Actually travel to the future is technically possible (and not just at the usual one second per second rate). With a sufficiently fast spacecraft time dilation makes any future date achievable in an arbitrarily small amount of local time. There are just two problems. First you will need an unbelievably huge amount of energy to achieve relativistic speeds - far more than the mass-energy of your spacecraft - to go fast enough. Second it is a one way trip, so if you don't like what you find in the future there is no going back.
Re:Back to the Future (Score:5, Informative)

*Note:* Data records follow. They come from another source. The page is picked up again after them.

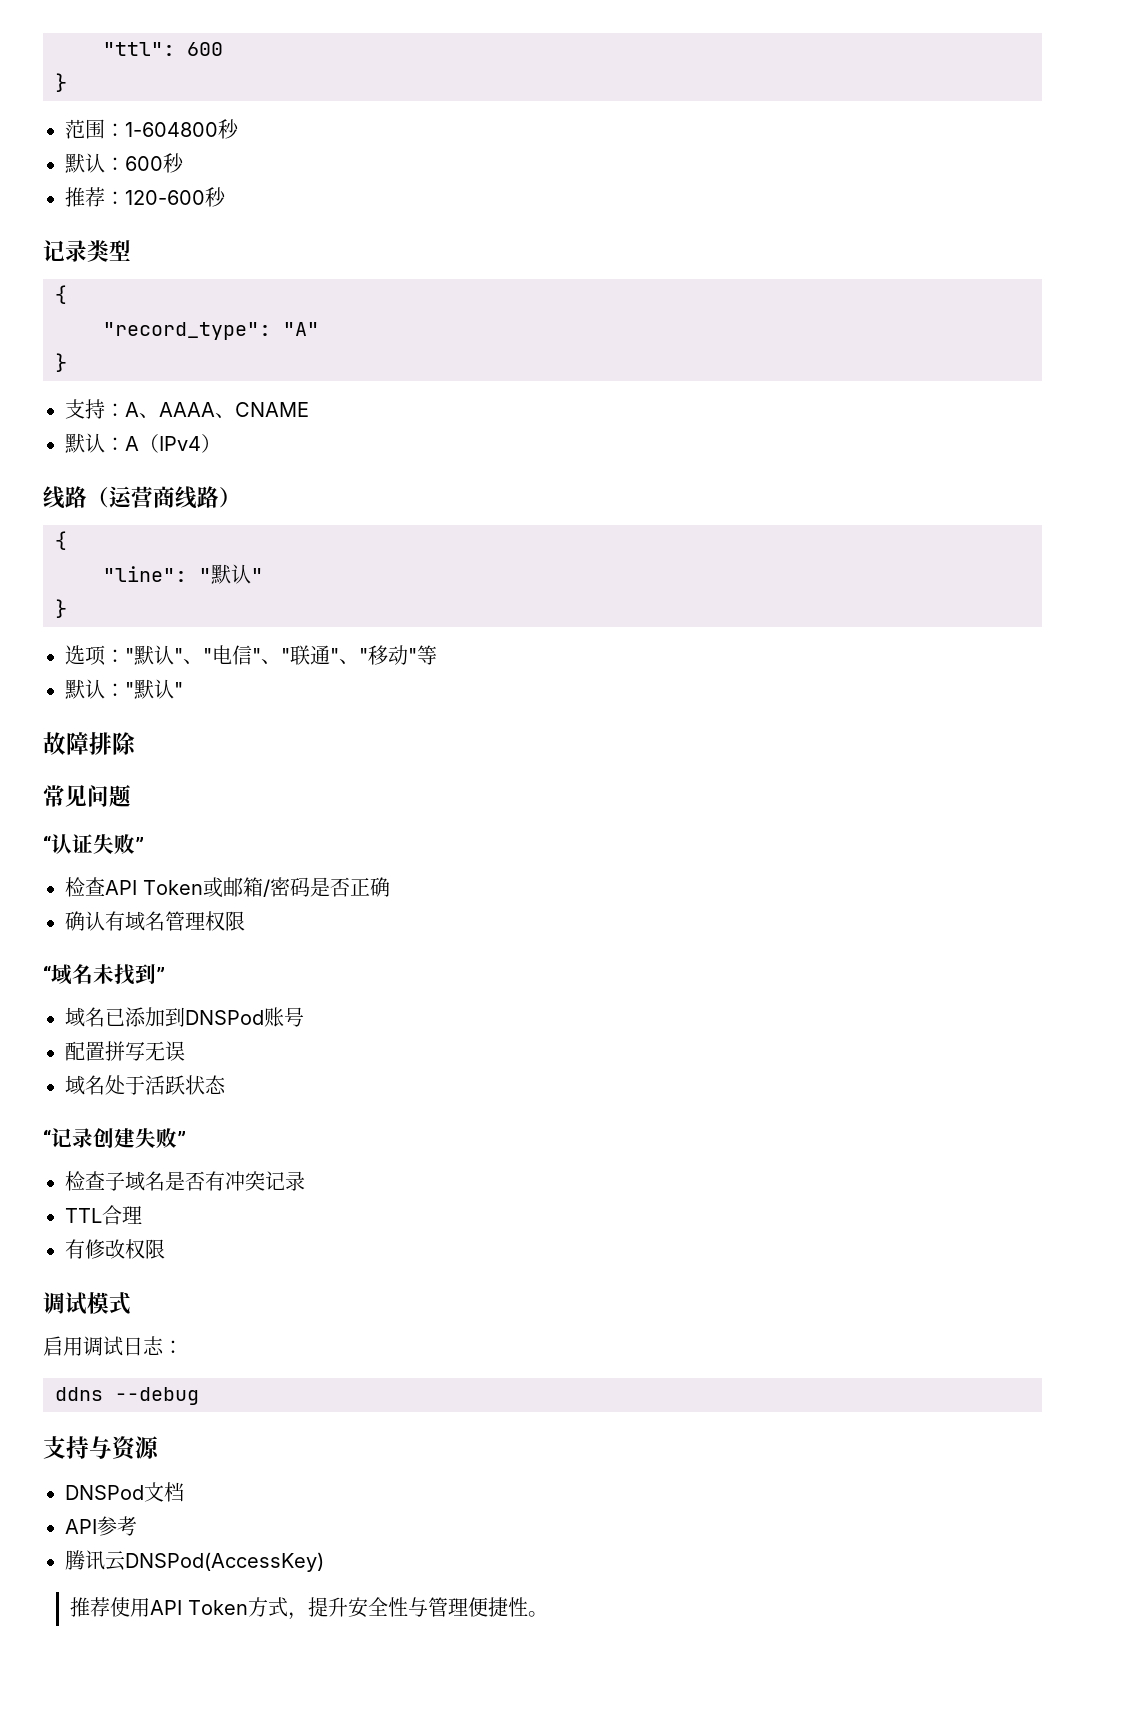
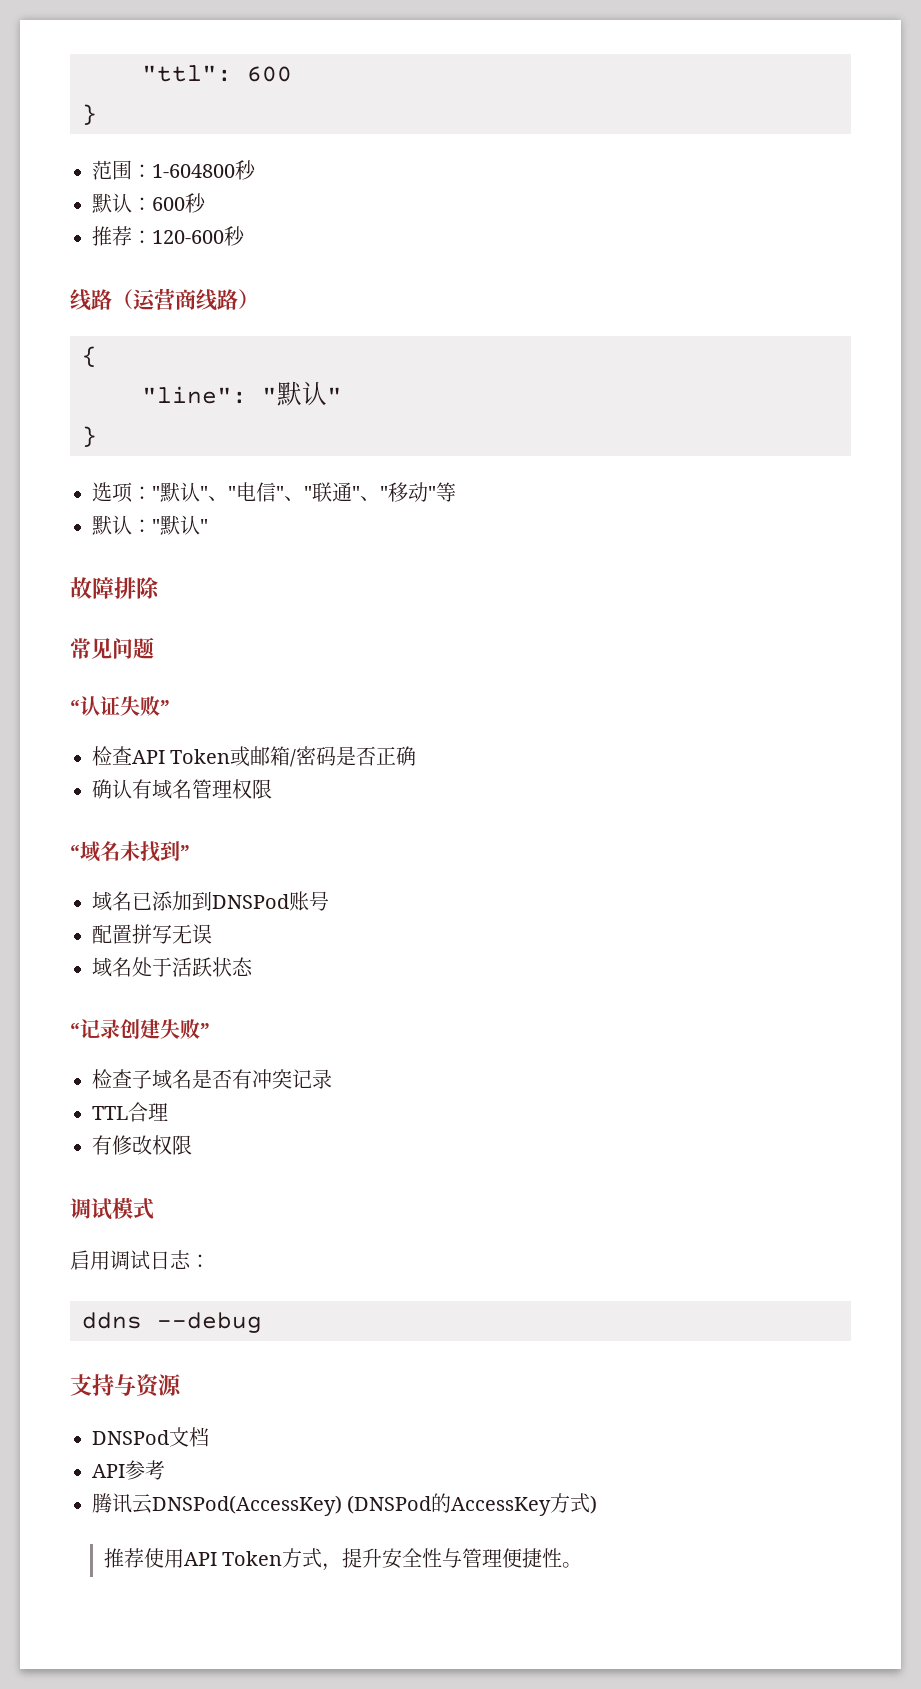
- 记录类型
- {
- "record_type": "A"
- }
- 支持：A、AAAA、CNAME
- 默认：A（IPv4）
- 腾讯云DNSPod(AccessKey)
+ 腾讯云DNSPod(AccessKey) (DNSPod的AccessKey方式)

It might suck. The spread of Islam on the Arabian peninsula stabilized regional geopolitics, allowing for a blossoming of the academies. Today we enjoy the fruits of the works of many amazing Islamic philosophers and mathematicians, and the Islamic empires linked Europe to Asia, something it hadn't enjoyed for millennia. Without the combined efforts of Indian, Persian, Arabian, and European mathematicians and scientists, the world we know today might be far bleaker.
It might also be far nicer. It's tough to say. But I wouldn't presume that the rise of Islam was a net loss. I tend to think of it as a net gain.
Re:A few hundred years in the future, at first (Score:4, Informative)
Actually, I *did* learn Latin. My middle school offered it as one of the foreign languages needed to get an advanced diploma, so I did my three years.
We actually have a fairly solid grasp of how Classical Latin (as opposed to Medieval Latin or Modern Church Latin) was pronounced (and it helps that public schools teach Classical pronunciation). There are some ambiguities, some that we suspect changed over time, but it shouldn't be too hard to figure out - it's just an accent. You'll never pass for a native, but you can still speak the language fine.
As an aside, Medieval Latin was basically pronounced using the rules of whatever your native language was, so a Frankish Latin speaker would pronounce it differently from a Saxon Latin speaker (and yet it was still usable as a lingua franca). It's actually much more complicated than that, but that's a rough simplification.
Re:Close, but there is a more critical limit (Score:4, Informative)
Some scientists insist that although you could theoretically build a time machine, you can only go back as far as the moment it is first turned on.